Affiliation:
1. Department of Biosciences, University of Exeter, Penryn Campus, Penryn TR10 9FE, UK
Abstract
Bacteria are often iron-limited, and hence produce extracellular iron-scavenging siderophores. A crucial feature of siderophore production is that it can be an altruistic behaviour (individually costly but benefitting neighbouring cells), thus siderophore producers can be invaded by non-producing social ‘cheats’. Recent studies have shown that siderophores can also bind other heavy metals (such as Cu and Zn), but in this case siderophore chelation actually reduces metal uptake by bacteria.

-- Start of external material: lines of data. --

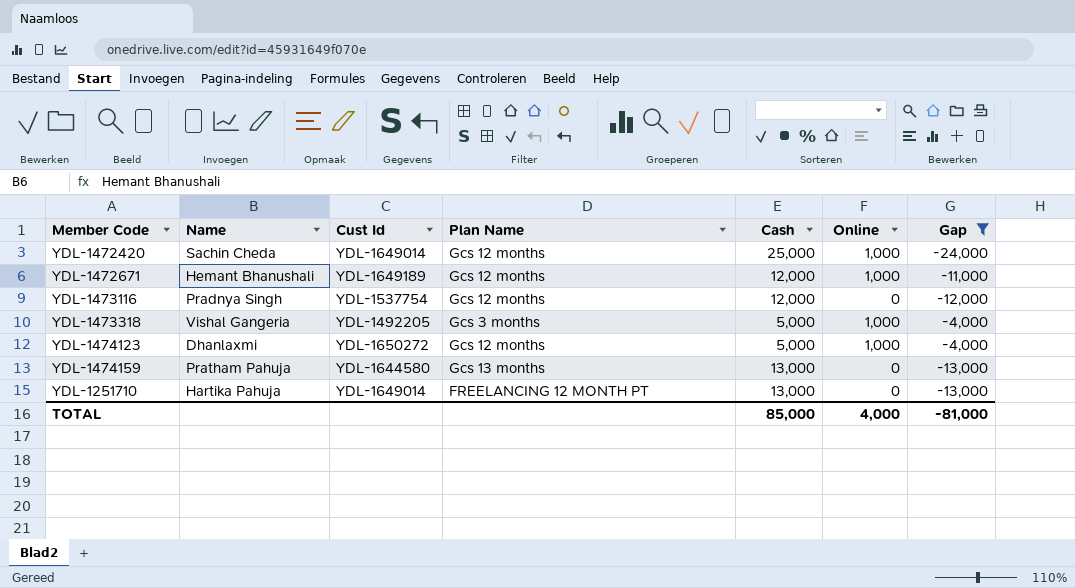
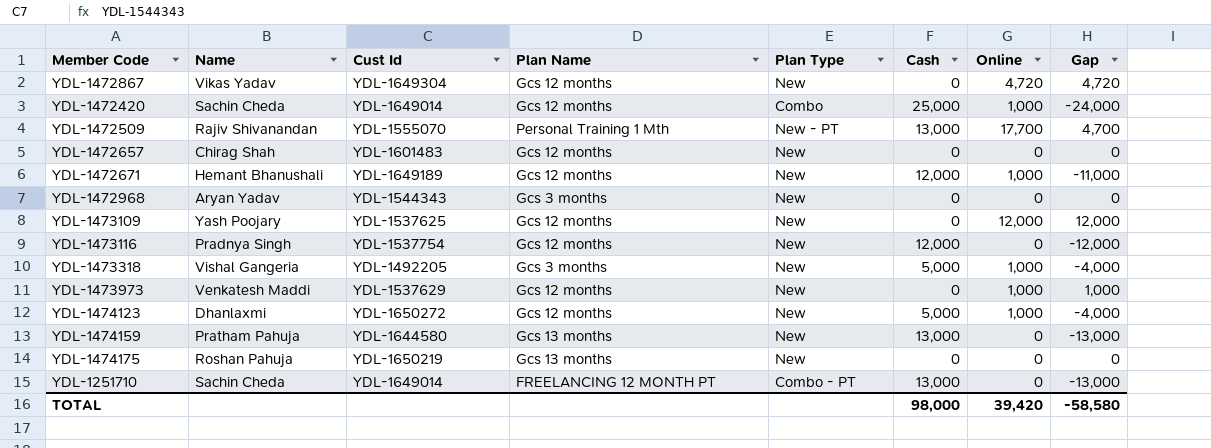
filter: Gap <= -4,000 -> none
column Plan Type | position: none -> 5
YDL-1251710 | Name: Hartika Pahuja -> Sachin Cheda
TOTAL | Cash: 85,000 -> 98,000
TOTAL | Online: 4,000 -> 39,420
TOTAL | Gap: -81,000 -> -58,580

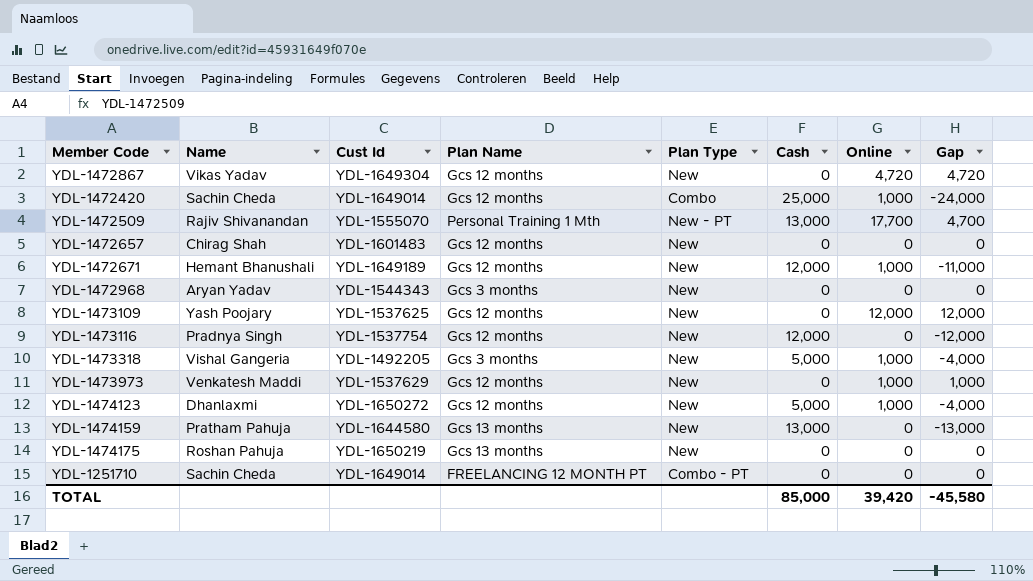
YDL-1251710 | Cash: 13,000 -> 0
YDL-1251710 | Gap: -13,000 -> 0
TOTAL | Cash: 98,000 -> 85,000
TOTAL | Gap: -58,580 -> -45,580

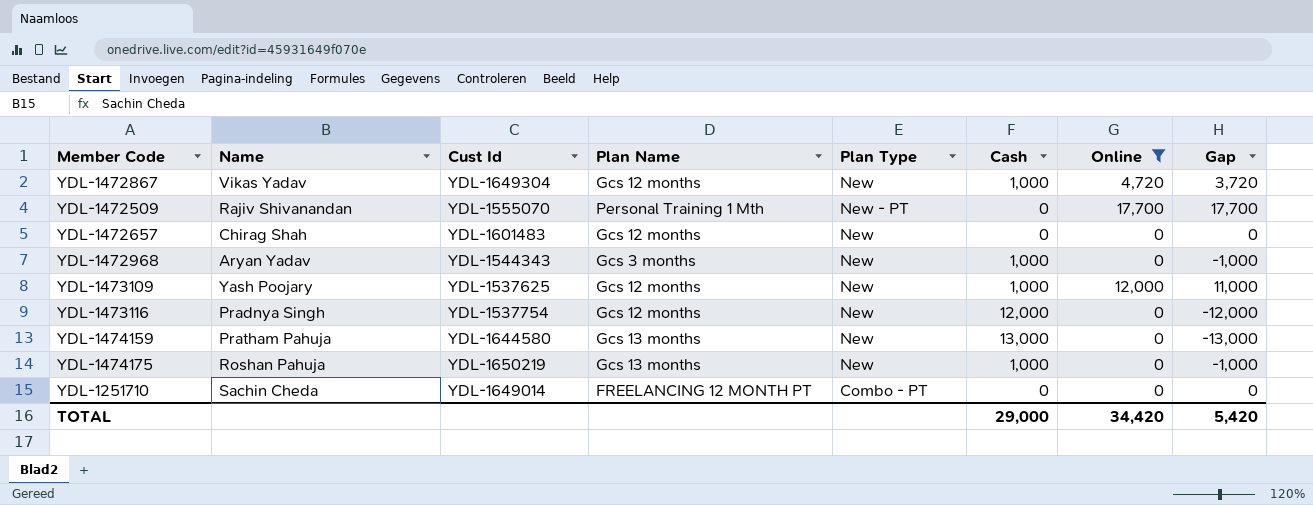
filter: none -> Online != 1,000
YDL-1472867 | Cash: 0 -> 1,000
YDL-1472867 | Gap: 4,720 -> 3,720
YDL-1472509 | Cash: 13,000 -> 0
YDL-1472509 | Gap: 4,700 -> 17,700
YDL-1472968 | Cash: 0 -> 1,000
YDL-1472968 | Gap: 0 -> -1,000
YDL-1473109 | Cash: 0 -> 1,000
YDL-1473109 | Gap: 12,000 -> 11,000
YDL-1474175 | Cash: 0 -> 1,000
YDL-1474175 | Gap: 0 -> -1,000
TOTAL | Cash: 85,000 -> 29,000
TOTAL | Online: 39,420 -> 34,420
TOTAL | Gap: -45,580 -> 5,420

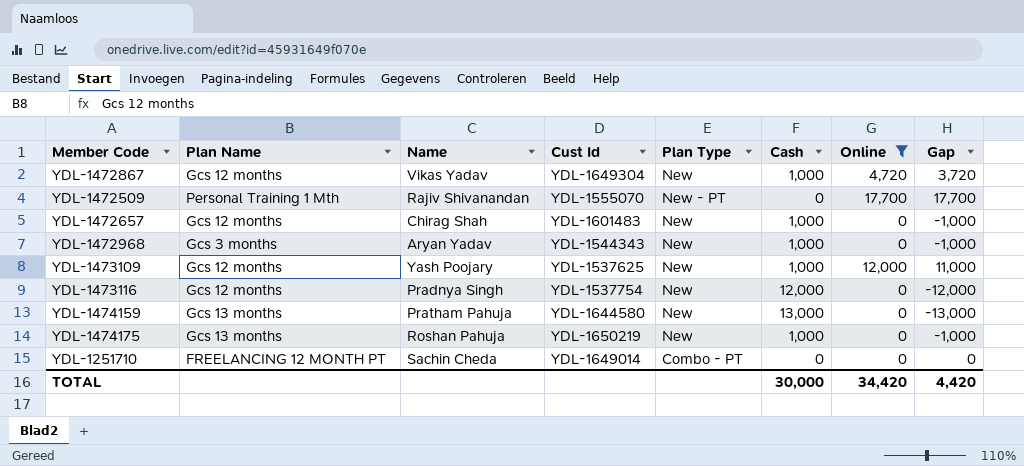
column Plan Name | position: 4 -> 2
YDL-1472657 | Cash: 0 -> 1,000
YDL-1472657 | Gap: 0 -> -1,000
TOTAL | Cash: 29,000 -> 30,000
TOTAL | Gap: 5,420 -> 4,420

These complexes reduce heavy metal toxicity, hence siderophore production may contribute to toxic metal bioremediation. Here, we show that siderophore production in the context of bioremediation is also an altruistic trait and can be exploited by cheating phenotypes in the opportunistic pathogen
Pseudomonas aeruginosa
. Specifically, we show that in toxic copper concentrations (i) siderophore non-producers evolve
de novo
and reach high frequencies, and (ii) producing strains are fitter than isogenic non-producing strains in monoculture, and vice versa in co-culture. Moreover, we show that the evolutionary effect copper has on reducing siderophore production is greater than the reduction observed under iron-limited conditions. We discuss the relevance of these results to the evolution of siderophore production in natural communities and heavy metal bioremediation.
Subject
General Agricultural and Biological Sciences,General Environmental Science,General Immunology and Microbiology,General Biochemistry, Genetics and Molecular Biology,General Medicine
Cited by
64 articles.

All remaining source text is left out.